Activity:
What's needed is the listing below, repeated word for word with no pictures.

Information supplied:

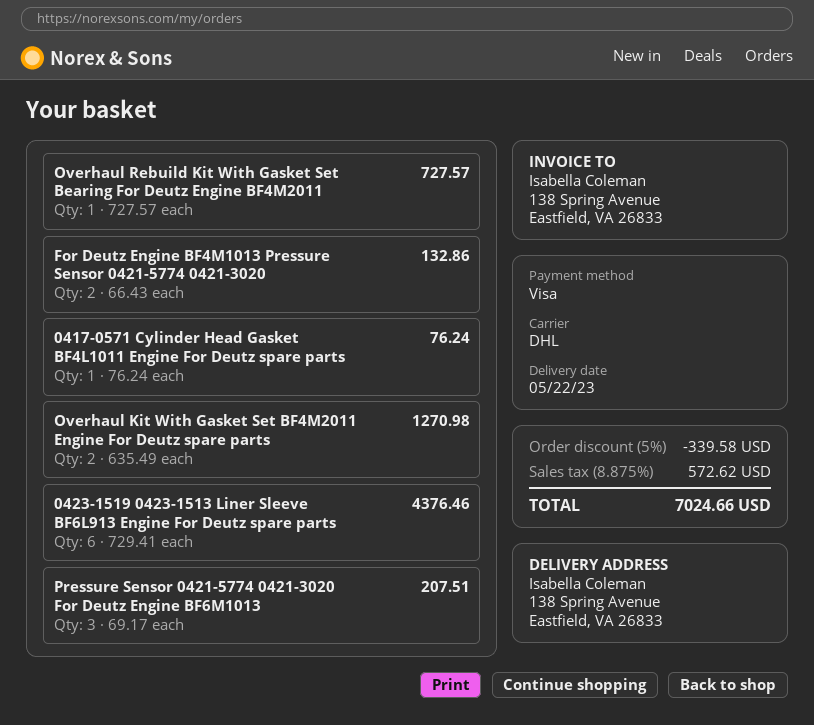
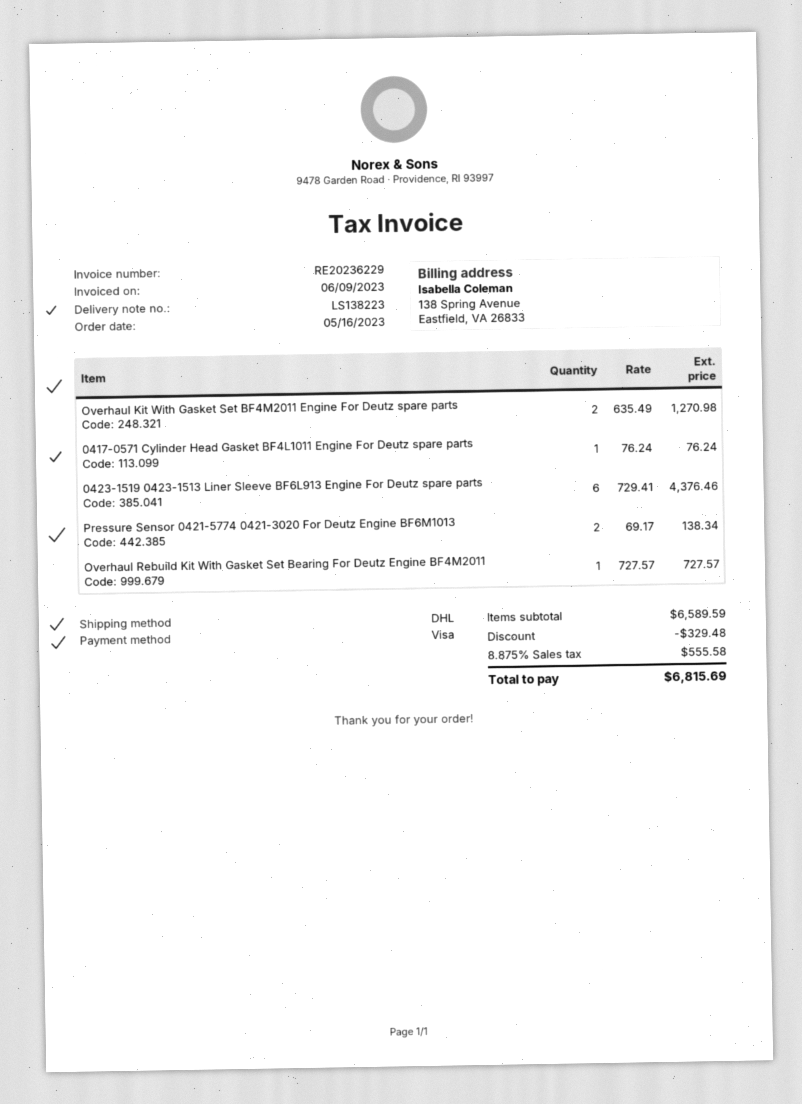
For Deutz Engine BF4M1013 Pressure Sensor 0421-5774 0421-3020: 2 x 66.43 = 132.86 -> none
Pressure Sensor 0421-5774 0421-3020 For Deutz Engine BF6M1013: 3 x 69.17 = 207.51 -> 2 x 69.17 = 138.34
discount: 339.58 -> 329.48
tax: 8.875% = 572.62 -> 8.875% = 555.58
total: 7024.66 -> 6815.69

Expected answer:
For Deutz Engine BF4M1013 Pressure Sensor 0421-5774 0421-3020: 2 x 66.43 = 132.86 -> none
Pressure Sensor 0421-5774 0421-3020 For Deutz Engine BF6M1013: 3 x 69.17 = 207.51 -> 2 x 69.17 = 138.34
discount: 339.58 -> 329.48
tax: 8.875% = 572.62 -> 8.875% = 555.58
total: 7024.66 -> 6815.69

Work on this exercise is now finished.